Requirement: Exactly the lines below from the line with "-185,7 +185,7 @@" through the line with "height: 21px;" must make up the answer, both ends included and pictures left out.

[Records from a data source]
◇ ◇ ◇ ◇ ◇ ◇ ◇

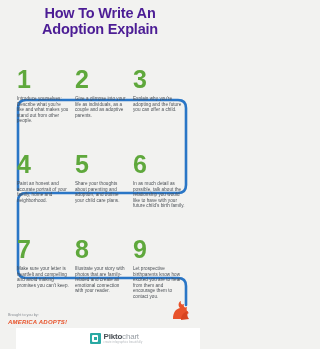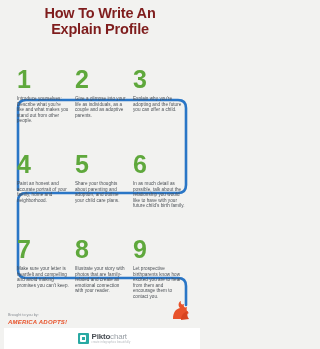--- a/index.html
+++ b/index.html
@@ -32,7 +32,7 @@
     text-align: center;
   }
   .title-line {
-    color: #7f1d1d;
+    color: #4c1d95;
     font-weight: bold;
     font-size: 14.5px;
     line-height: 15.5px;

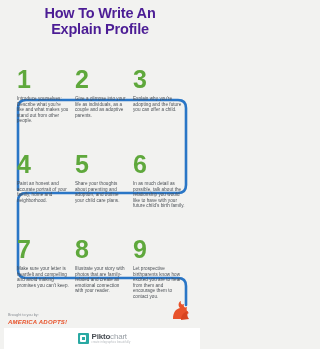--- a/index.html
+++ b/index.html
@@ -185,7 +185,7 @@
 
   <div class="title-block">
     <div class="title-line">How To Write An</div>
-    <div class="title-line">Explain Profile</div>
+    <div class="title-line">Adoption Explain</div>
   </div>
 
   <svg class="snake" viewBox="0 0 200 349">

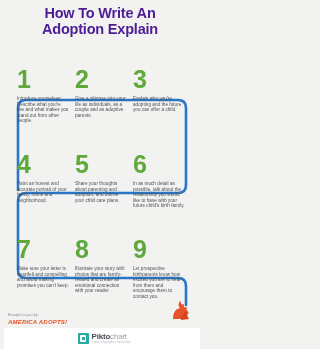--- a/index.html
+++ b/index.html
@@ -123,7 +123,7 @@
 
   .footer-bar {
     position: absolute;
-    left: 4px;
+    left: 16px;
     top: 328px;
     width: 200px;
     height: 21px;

◇ ◇ ◇ ◇ ◇ ◇ ◇

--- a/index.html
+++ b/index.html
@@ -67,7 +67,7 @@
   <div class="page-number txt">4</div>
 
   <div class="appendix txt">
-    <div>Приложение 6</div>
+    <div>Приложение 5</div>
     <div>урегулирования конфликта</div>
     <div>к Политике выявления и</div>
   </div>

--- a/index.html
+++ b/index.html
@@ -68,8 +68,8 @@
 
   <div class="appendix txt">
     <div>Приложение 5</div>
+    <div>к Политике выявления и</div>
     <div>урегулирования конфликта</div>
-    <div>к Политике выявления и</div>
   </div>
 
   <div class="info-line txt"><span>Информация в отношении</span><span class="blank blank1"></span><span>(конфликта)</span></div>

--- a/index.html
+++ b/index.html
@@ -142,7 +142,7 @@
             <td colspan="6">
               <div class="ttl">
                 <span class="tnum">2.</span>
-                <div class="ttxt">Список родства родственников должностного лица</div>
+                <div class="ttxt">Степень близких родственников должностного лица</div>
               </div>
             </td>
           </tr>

◇ ◇ ◇ ◇ ◇ ◇ ◇

Exercise solution:
@@ -185,7 +185,7 @@
 
   <div class="title-block">
     <div class="title-line">How To Write An</div>
-    <div class="title-line">Explain Profile</div>
+    <div class="title-line">Adoption Explain</div>
   </div>
 
   <svg class="snake" viewBox="0 0 200 349">

--- a/index.html
+++ b/index.html
@@ -123,7 +123,7 @@
 
   .footer-bar {
     position: absolute;
-    left: 4px;
+    left: 16px;
     top: 328px;
     width: 200px;
     height: 21px;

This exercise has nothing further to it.